Before we can analyze any data in a Kiji table, we have to get that data into the Kiji table.

Using KijiSchema alone, you can load data into a Kiji table from a single machine using a simple program looping over the input. For very small jobs the speed of one machine may be sufficient, but for larger jobs a distributed approach is needed. With a little elaboration, the simple program’s work can be distributed in the form of a MapReduce job whose mappers write to the Kiji table in parallel. However, writing directly to KijiSchema’s underlying HBase from a MapReduce job can introduce heavy load to a cluster making things sluggish or even unstable.

To more efficiently import data into Kiji tables, KijiMR includes Bulk Importers. A bulk importer is a MapReduce job that processes its input into files that can that can be loaded directly into Kiji. The format of the input and how it translates into Kiji table entity ids and columns are details particular to each concrete subclass of KijiBulkImporter.

Classes Overview

Kiji bulk importers rely on two classes: all bulk importers extend the abstract class org.kiji.mapreduce.bulkimport.KijiBulkImporter and override its abstract methods as described below. Clients should be familiar with the org.kiji.mapreduce.KijiTableContext class, which is used to output key-value pairs from the bulk importer. Finally, while bulk import jobs can be launched from the command line with kiji bulk-import, the class org.kiji.mapreduce.bulkimport.KijiBulkImportJobBuilder can be used to programatically construct and launch a bulk import job.

Using the API

All bulk importers must extend the parameterized class KijiBulkImporter with the types of the key and value of their input. Concrete bulk importers must implement the following method:

  • void produce(K key, V value, KijiTableContext context) contains the logic to produce the content for the output Kiji table from the input.

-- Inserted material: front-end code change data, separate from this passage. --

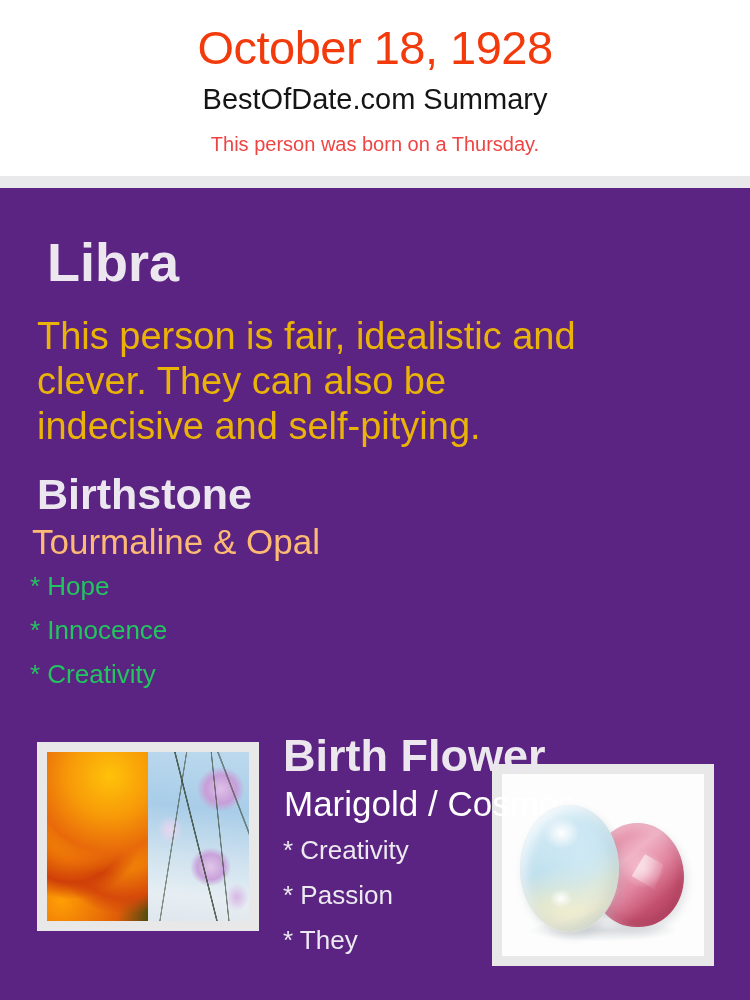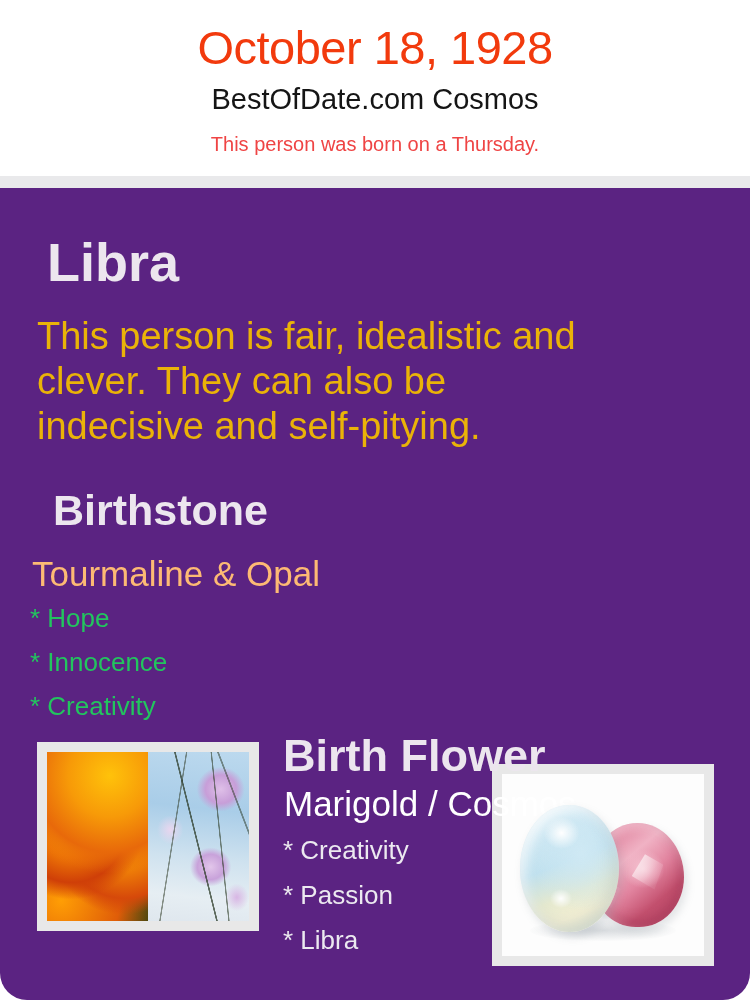"October 18, 1928" .card { border-radius: 27px -> none }
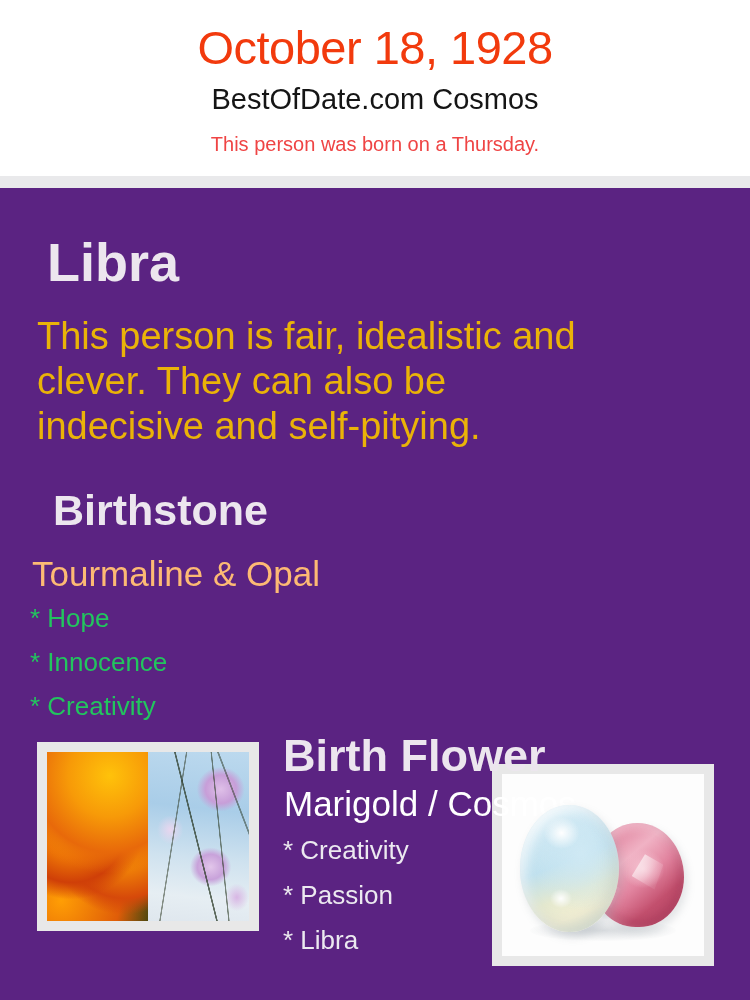"BestOfDate.com Cosmos" div.header-sub { text: Cosmos -> Summary }
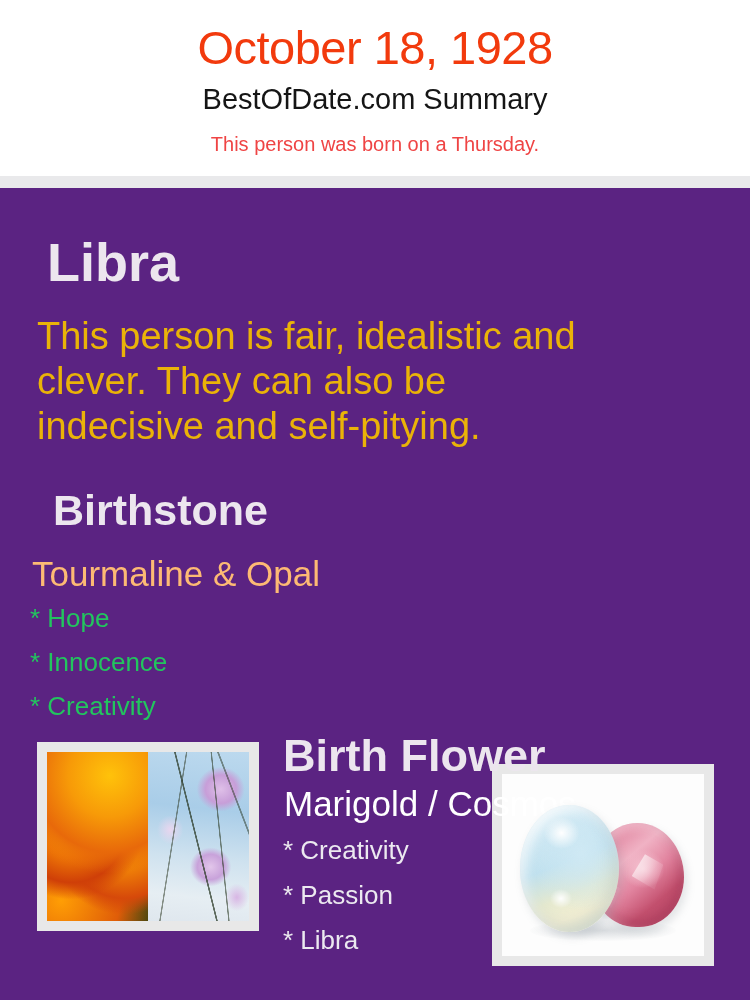"Birthstone" .stone-heading { margin: 16px -> 0 }
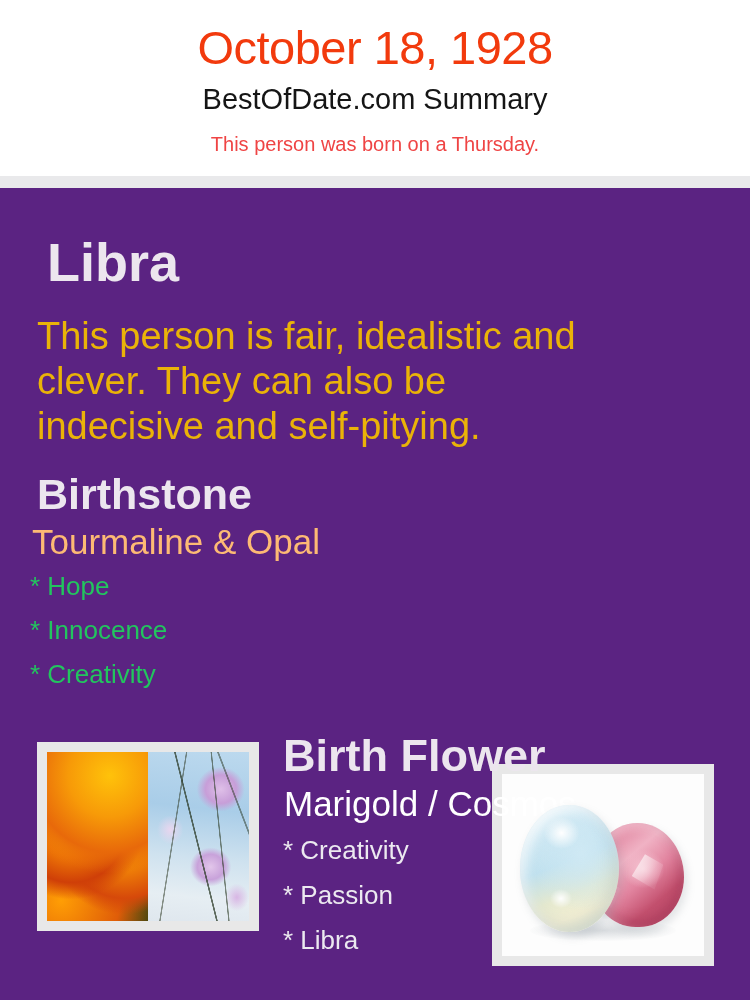"* Libra" li { text: Libra -> They }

It will be called once per key-value pair from the input (for many input text file types this is once per line). The produce() method can use its context argument to output to Kiji table columns as detailed below.

Optionally, bulk importers can override the setup() and cleanup() methods to initialize and finalize resources that can be reused during the bulk import job. These methods will be called once by each task: setup() before processing any input and cleanup() after the task is done processing.

As mentioned above, a bulk importer’s produce() method has an org.kiji.mapreduce.KijiTableContext argument. This class has methods needed to write data to Kiji:

  • EntityId getEntityId(String kijiRowKey) returns the EntityId for a row in a Kiji table given a string identifier.

  • void put(EntityId entityId, String family, String qualifier, T value) writes data to a column (identified with a family and qualifier) in the row with a particular entity id. The data is written with a timestamp equal to the time put is called. The type of value must be compatible with the output column’s schema as declared in the table layout.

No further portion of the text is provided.